Les besoins ne sont pas que financiers

L'incursion des investisseurs institutionnels canadiens dans le créneau du capital de risque n'est toutefois pas sans risque. Selon Catherine Beaudry, professeure à l'École Polytechnique, les investissements de Québec en capital de risque n'ont pas toujours été heureux. En effet, lorsqu'elle s'est penchée sur les investissements de Québec en biotechnologie avant l'éclatement de la bulle, en 2000, elle a eu la surprise de constater qu'ils avaient un facteur négatif sur la survie des entreprises de moins de 49 employés.

«L'intuition qu'on avait, c'est que ces institutions n'offraient pas le flair industriel ni le soutien qu'un investisseur privé aurait offert, souligne la spécialiste en commercialisation de l'innovation. J'ose espérer qu'on a appris de nos erreurs et qu'on va chercher cette expertise-là aujourd'hui.»

Concrètement, le risque est que le capital de croissance offert par Québec soit ce qu'on appelle de l'«argent stupide» (dumb money). En effet, au-delà de l'argent, des investisseurs comme Accel apportent aux start-up un accès direct à leurs nombreuses relations dans la Silicon Valley et à leur expertise interne. Malgré tout, Catherine Beaudry voit d'un bon oeil l'intérêt de Québec pour les start-up : «Il faut qu'on développe cette expertise-là au Québec, même si c'est risqué», fait valoir la professeure.

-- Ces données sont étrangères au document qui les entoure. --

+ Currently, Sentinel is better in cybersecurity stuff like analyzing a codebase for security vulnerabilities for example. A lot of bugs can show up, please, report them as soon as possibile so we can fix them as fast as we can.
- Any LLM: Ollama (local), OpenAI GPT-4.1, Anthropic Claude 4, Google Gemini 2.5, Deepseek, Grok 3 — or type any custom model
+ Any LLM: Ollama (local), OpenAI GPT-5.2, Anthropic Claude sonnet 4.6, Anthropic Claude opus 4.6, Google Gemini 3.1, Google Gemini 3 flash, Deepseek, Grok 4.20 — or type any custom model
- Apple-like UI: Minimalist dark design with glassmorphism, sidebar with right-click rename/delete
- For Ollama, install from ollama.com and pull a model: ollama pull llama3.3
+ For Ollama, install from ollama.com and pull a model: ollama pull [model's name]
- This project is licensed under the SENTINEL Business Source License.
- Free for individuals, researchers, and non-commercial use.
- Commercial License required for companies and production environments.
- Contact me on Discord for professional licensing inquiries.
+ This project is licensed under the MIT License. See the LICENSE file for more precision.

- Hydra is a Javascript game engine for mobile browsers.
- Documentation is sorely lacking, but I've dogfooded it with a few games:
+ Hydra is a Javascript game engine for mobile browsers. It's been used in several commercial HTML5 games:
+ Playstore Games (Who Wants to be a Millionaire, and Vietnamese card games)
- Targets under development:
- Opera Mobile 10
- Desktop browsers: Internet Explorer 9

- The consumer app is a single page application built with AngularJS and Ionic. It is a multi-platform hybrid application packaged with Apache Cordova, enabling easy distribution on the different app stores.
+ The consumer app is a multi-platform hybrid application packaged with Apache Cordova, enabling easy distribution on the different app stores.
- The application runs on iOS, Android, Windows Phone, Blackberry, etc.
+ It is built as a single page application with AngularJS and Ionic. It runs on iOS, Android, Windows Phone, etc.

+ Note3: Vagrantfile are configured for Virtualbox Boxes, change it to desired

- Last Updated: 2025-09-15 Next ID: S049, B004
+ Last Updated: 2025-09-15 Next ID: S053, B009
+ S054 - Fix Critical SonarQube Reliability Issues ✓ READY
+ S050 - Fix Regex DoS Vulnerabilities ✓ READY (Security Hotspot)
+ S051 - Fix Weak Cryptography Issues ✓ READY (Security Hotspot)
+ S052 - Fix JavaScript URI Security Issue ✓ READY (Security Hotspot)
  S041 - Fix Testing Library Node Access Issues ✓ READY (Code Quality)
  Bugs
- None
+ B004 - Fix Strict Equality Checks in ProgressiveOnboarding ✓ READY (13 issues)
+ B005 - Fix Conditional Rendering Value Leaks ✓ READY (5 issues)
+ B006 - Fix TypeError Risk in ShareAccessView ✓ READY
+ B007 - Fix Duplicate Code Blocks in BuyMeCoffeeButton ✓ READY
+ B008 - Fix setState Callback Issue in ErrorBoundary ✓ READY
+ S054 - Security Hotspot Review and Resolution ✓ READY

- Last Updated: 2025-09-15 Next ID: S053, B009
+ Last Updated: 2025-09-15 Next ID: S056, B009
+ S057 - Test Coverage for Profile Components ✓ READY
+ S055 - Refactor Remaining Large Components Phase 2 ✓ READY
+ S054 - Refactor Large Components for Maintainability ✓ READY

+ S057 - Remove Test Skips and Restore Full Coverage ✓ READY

Pierre Gabriel Côté reconnaît qu'Investissement Québec doit encore faire ses preuves comme investisseur direct en capital de risque. Il fait néanmoins valoir que l'incursion d'Investissement Québec dans le secteur ne s'est pas faite sur un coup de tête et que l'institution était déjà exposée à ce secteur en raison de ses investissements dans près de 75 fonds en capital de risque.

«On beaucoup appris de nos 75 gestionnaires de fonds et de leurs équipes, dit M. Côté. On a encore des croûtes à manger pour apprendre le métier de capital-risqueur ; c'est pour ça qu'on a fait des investissements directs avec de plus petits montants au cours des dernières années.» Depuis 2013, Investissement Québec a ainsi fait des investissements directs dans Beyond The Rack, Frank & Oak, Sociable Labs et Coveo.

Pierre Gabriel Côté admet qu'Investissement Québec doit travailler fort pour se démarquer des grands fonds américains, notamment parce que ceux-ci peuvent prendre des décisions d'investissement plus rapidement. Néanmoins, il croit que l'horizon d'investissement à plus long terme de l'institution et sa proximité avec les start-up québécoises jouent en sa faveur. «Je me différencie des investisseurs américains, car mon horizon n'est pas de cinq à sept ans comme un fonds. Oui, j'espère un rendement, mais je suis là pour le long terme, car un des rôles qui me sont impartis, c'est de faire du développement économique.»